**TASK DETAILS:** When you reach the line containing "subtotal: 842.08 -> 748.34", begin copying exactly, and keep going through the last line of the records below, copying nothing before it.

(Dataset entries)
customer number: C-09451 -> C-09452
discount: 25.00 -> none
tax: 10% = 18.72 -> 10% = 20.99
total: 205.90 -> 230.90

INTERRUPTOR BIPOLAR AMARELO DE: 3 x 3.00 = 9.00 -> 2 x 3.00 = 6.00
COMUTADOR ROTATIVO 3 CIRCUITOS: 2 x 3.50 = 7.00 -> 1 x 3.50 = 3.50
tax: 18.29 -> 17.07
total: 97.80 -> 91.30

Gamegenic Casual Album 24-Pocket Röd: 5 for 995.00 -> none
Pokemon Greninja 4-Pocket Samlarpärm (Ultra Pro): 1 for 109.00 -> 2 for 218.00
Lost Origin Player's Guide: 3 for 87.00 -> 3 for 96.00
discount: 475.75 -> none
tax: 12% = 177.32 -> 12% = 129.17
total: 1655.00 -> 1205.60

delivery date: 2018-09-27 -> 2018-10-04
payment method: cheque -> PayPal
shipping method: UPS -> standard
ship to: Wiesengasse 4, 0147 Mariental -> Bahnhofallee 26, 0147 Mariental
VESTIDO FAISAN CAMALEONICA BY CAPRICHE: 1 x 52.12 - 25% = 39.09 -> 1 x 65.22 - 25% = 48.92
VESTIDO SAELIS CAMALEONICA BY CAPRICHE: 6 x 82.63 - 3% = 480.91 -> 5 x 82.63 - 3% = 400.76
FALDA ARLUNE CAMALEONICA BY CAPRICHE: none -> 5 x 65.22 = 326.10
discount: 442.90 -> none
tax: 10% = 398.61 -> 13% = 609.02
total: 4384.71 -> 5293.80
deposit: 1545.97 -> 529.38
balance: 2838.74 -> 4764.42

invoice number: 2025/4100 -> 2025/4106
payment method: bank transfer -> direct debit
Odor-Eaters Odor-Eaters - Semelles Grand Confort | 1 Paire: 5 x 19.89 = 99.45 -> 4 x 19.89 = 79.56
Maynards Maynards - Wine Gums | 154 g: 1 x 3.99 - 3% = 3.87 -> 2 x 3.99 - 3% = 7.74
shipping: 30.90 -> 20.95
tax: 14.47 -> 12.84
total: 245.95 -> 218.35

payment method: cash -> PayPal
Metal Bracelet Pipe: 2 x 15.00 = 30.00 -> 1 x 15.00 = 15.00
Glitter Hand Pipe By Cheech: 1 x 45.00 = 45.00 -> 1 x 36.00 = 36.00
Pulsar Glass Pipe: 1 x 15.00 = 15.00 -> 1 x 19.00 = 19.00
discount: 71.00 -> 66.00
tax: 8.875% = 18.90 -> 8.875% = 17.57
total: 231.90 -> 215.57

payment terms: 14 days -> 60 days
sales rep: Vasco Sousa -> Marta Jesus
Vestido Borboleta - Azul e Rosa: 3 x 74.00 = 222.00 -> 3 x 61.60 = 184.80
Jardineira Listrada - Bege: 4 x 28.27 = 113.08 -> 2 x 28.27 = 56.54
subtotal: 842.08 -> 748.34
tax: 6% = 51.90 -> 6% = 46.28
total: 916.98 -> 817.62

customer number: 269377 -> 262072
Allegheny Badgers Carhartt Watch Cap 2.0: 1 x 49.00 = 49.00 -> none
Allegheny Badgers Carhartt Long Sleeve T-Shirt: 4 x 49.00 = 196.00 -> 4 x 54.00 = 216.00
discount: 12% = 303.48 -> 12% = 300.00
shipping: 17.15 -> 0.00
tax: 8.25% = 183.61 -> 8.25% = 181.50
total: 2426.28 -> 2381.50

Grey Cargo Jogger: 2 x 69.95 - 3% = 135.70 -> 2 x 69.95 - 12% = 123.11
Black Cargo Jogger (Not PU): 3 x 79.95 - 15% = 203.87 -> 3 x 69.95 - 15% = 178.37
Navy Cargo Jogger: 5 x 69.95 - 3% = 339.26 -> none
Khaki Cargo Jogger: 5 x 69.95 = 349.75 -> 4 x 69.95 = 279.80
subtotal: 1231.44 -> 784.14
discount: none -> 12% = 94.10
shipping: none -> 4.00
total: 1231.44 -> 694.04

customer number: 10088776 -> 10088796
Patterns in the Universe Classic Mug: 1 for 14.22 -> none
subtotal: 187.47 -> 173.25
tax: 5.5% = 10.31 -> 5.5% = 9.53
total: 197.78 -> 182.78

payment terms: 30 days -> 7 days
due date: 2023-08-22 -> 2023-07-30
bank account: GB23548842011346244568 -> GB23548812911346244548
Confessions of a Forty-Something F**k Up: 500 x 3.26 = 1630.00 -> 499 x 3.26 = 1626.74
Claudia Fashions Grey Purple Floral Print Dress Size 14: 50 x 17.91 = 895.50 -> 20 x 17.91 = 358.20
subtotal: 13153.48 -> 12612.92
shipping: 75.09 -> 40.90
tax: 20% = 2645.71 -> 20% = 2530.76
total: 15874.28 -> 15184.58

**EXERCISE SOLUTION:**
subtotal: 842.08 -> 748.34
tax: 6% = 51.90 -> 6% = 46.28
total: 916.98 -> 817.62

customer number: 269377 -> 262072
Allegheny Badgers Carhartt Watch Cap 2.0: 1 x 49.00 = 49.00 -> none
Allegheny Badgers Carhartt Long Sleeve T-Shirt: 4 x 49.00 = 196.00 -> 4 x 54.00 = 216.00
discount: 12% = 303.48 -> 12% = 300.00
shipping: 17.15 -> 0.00
tax: 8.25% = 183.61 -> 8.25% = 181.50
total: 2426.28 -> 2381.50

Grey Cargo Jogger: 2 x 69.95 - 3% = 135.70 -> 2 x 69.95 - 12% = 123.11
Black Cargo Jogger (Not PU): 3 x 79.95 - 15% = 203.87 -> 3 x 69.95 - 15% = 178.37
Navy Cargo Jogger: 5 x 69.95 - 3% = 339.26 -> none
Khaki Cargo Jogger: 5 x 69.95 = 349.75 -> 4 x 69.95 = 279.80
subtotal: 1231.44 -> 784.14
discount: none -> 12% = 94.10
shipping: none -> 4.00
total: 1231.44 -> 694.04

customer number: 10088776 -> 10088796
Patterns in the Universe Classic Mug: 1 for 14.22 -> none
subtotal: 187.47 -> 173.25
tax: 5.5% = 10.31 -> 5.5% = 9.53
total: 197.78 -> 182.78

payment terms: 30 days -> 7 days
due date: 2023-08-22 -> 2023-07-30
bank account: GB23548842011346244568 -> GB23548812911346244548
Confessions of a Forty-Something F**k Up: 500 x 3.26 = 1630.00 -> 499 x 3.26 = 1626.74
Claudia Fashions Grey Purple Floral Print Dress Size 14: 50 x 17.91 = 895.50 -> 20 x 17.91 = 358.20
subtotal: 13153.48 -> 12612.92
shipping: 75.09 -> 40.90
tax: 20% = 2645.71 -> 20% = 2530.76
total: 15874.28 -> 15184.58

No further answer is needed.